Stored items

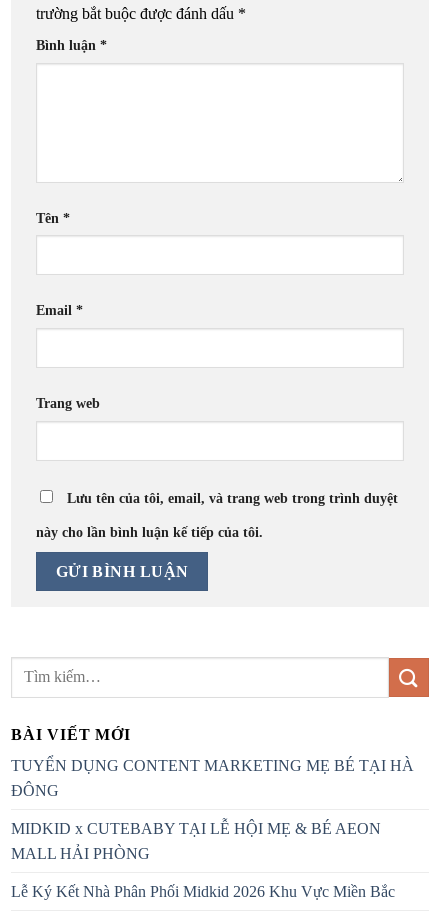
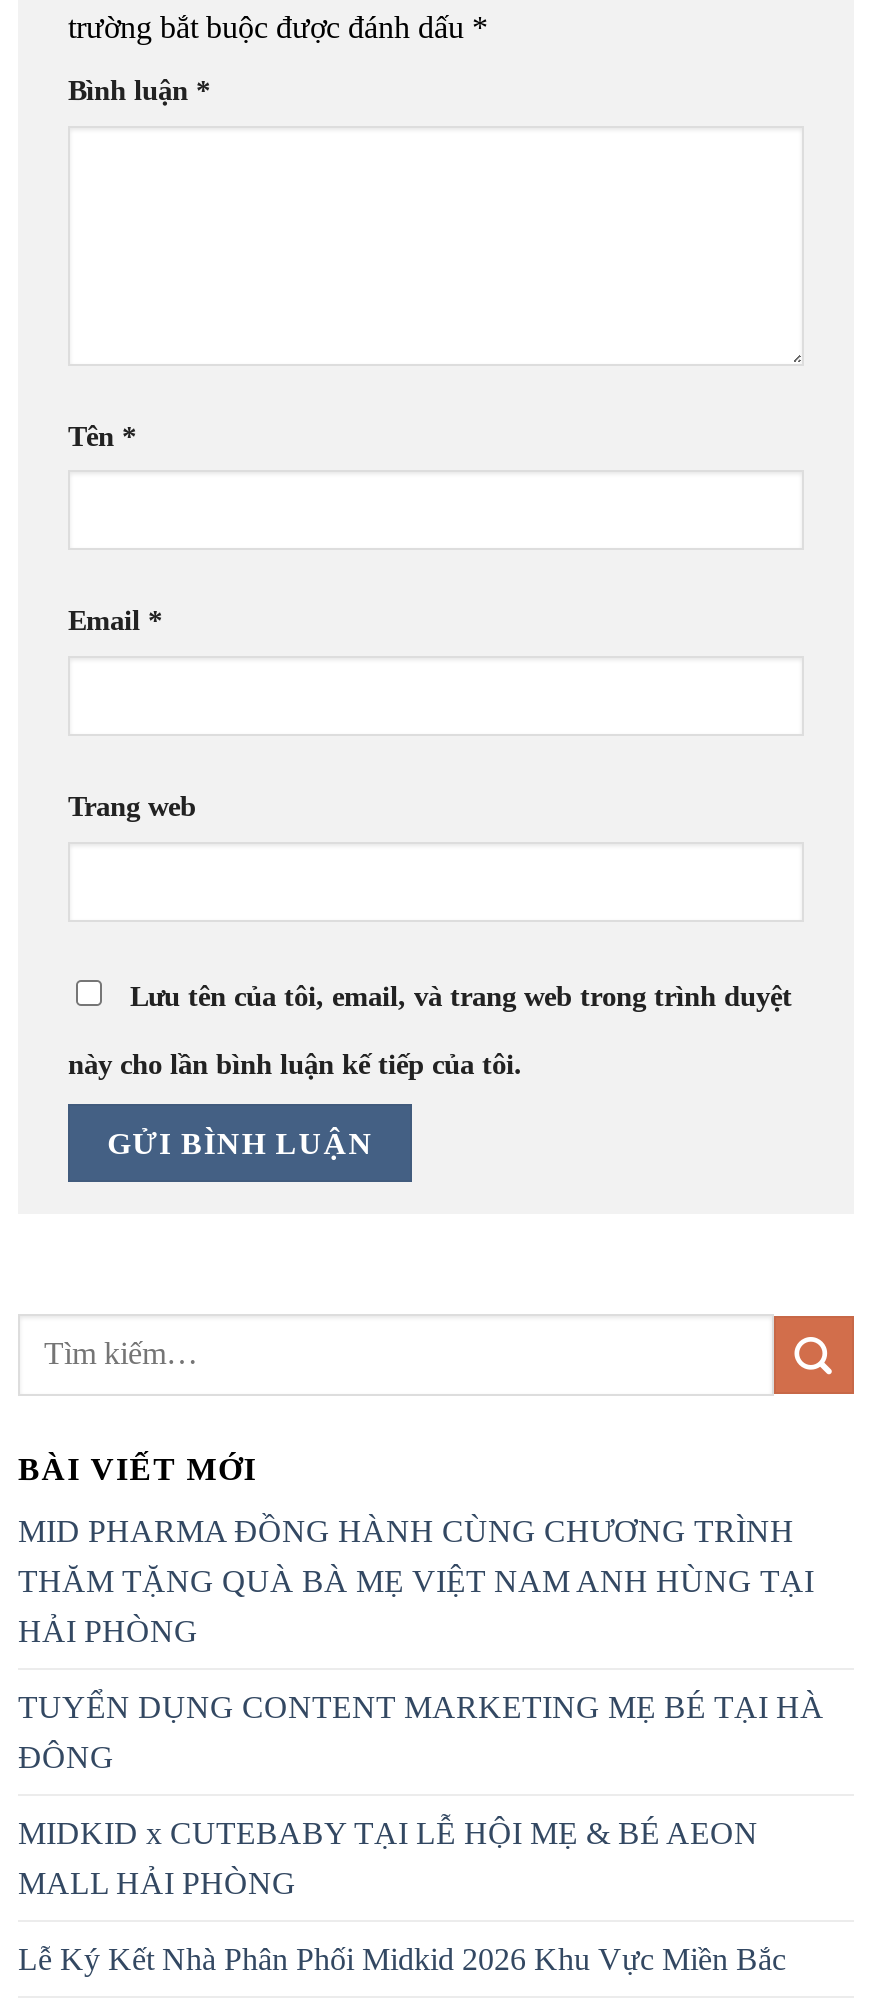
+ MID PHARMA ĐỒNG HÀNH CÙNG CHƯƠNG TRÌNH
+ THĂM TẶNG QUÀ BÀ MẸ VIỆT NAM ANH HÙNG TẠI
+ HẢI PHÒNG
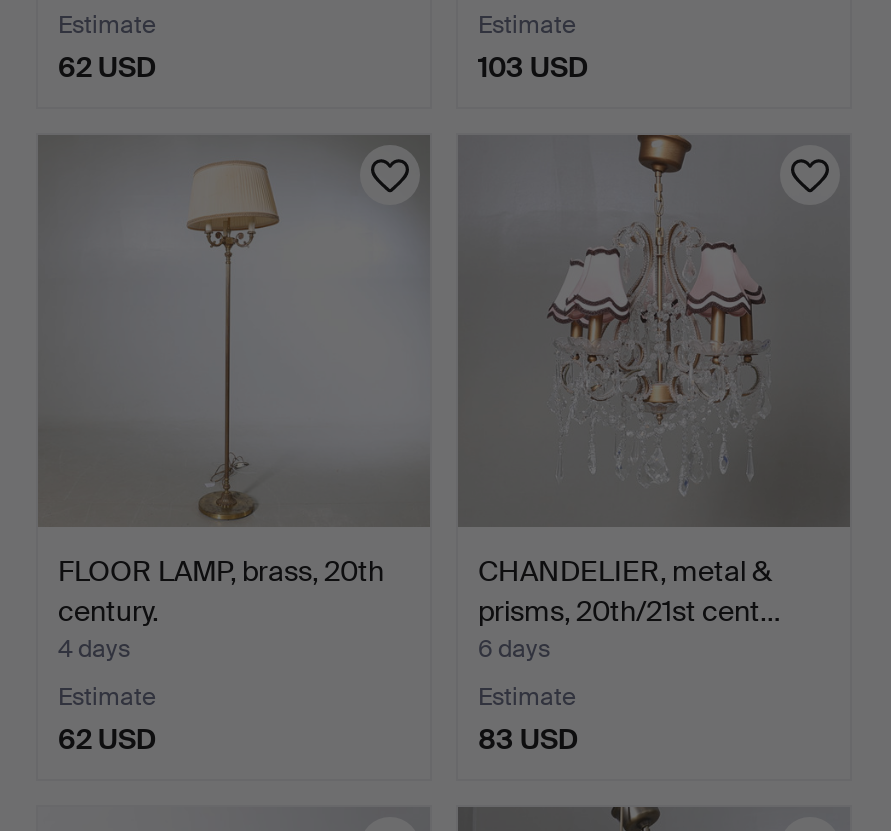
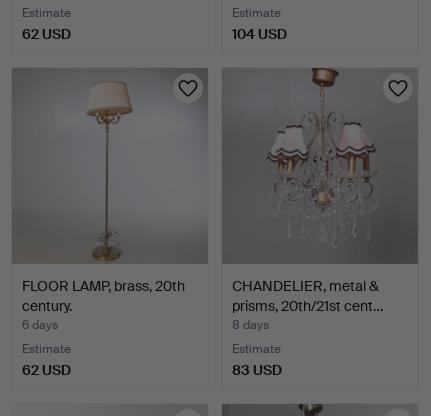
- 103 USD
+ 104 USD

- 4 days
+ 6 days

- 6 days
+ 8 days
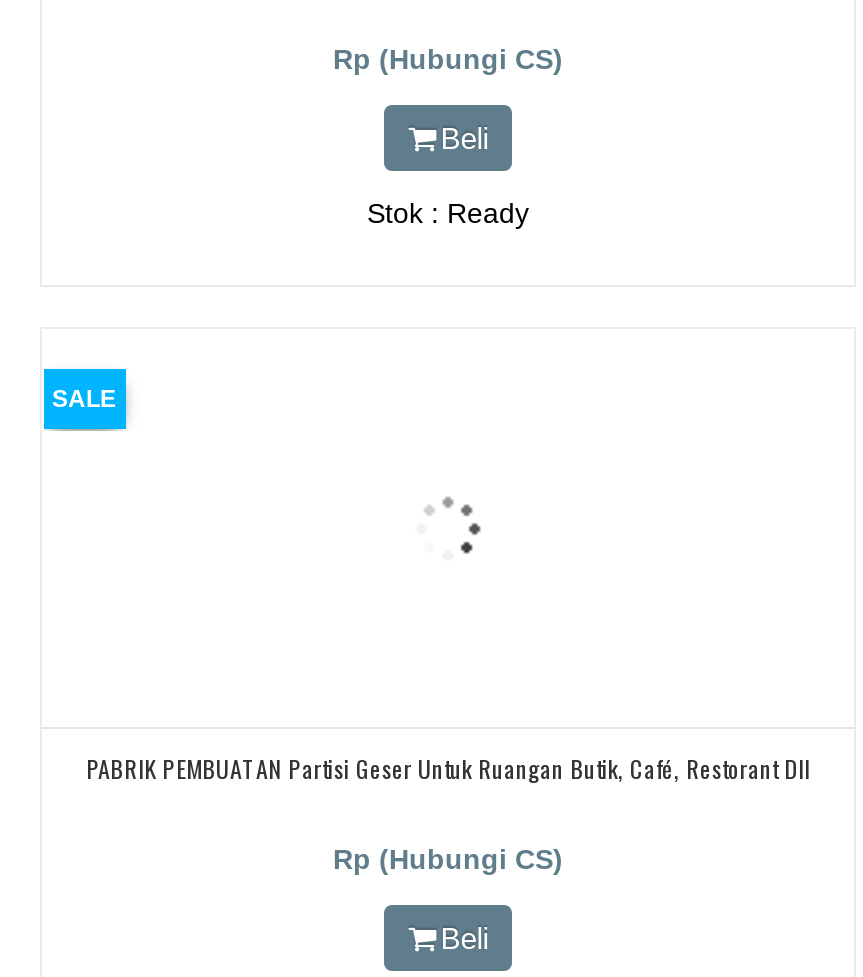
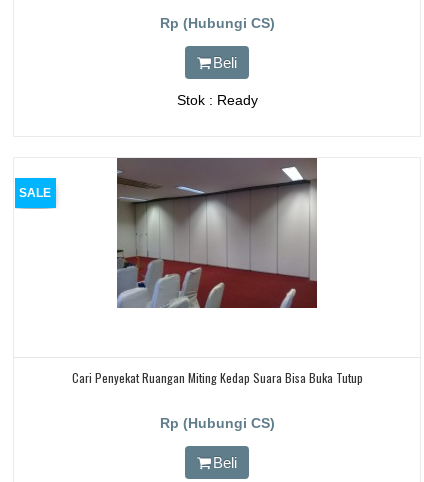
+ [image]

- PABRIK PEMBUATAN Partisi Geser Untuk Ruangan Butik, Café, Restorant Dll
+ Cari Penyekat Ruangan Miting Kedap Suara Bisa Buka Tutup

**Work required:** Return the data word for word without its pictures.

**Exercise solution:**
+ MID PHARMA ĐỒNG HÀNH CÙNG CHƯƠNG TRÌNH
+ THĂM TẶNG QUÀ BÀ MẸ VIỆT NAM ANH HÙNG TẠI
+ HẢI PHÒNG
- 103 USD
+ 104 USD

- 4 days
+ 6 days

- 6 days
+ 8 days
+ [image]

- PABRIK PEMBUATAN Partisi Geser Untuk Ruangan Butik, Café, Restorant Dll
+ Cari Penyekat Ruangan Miting Kedap Suara Bisa Buka Tutup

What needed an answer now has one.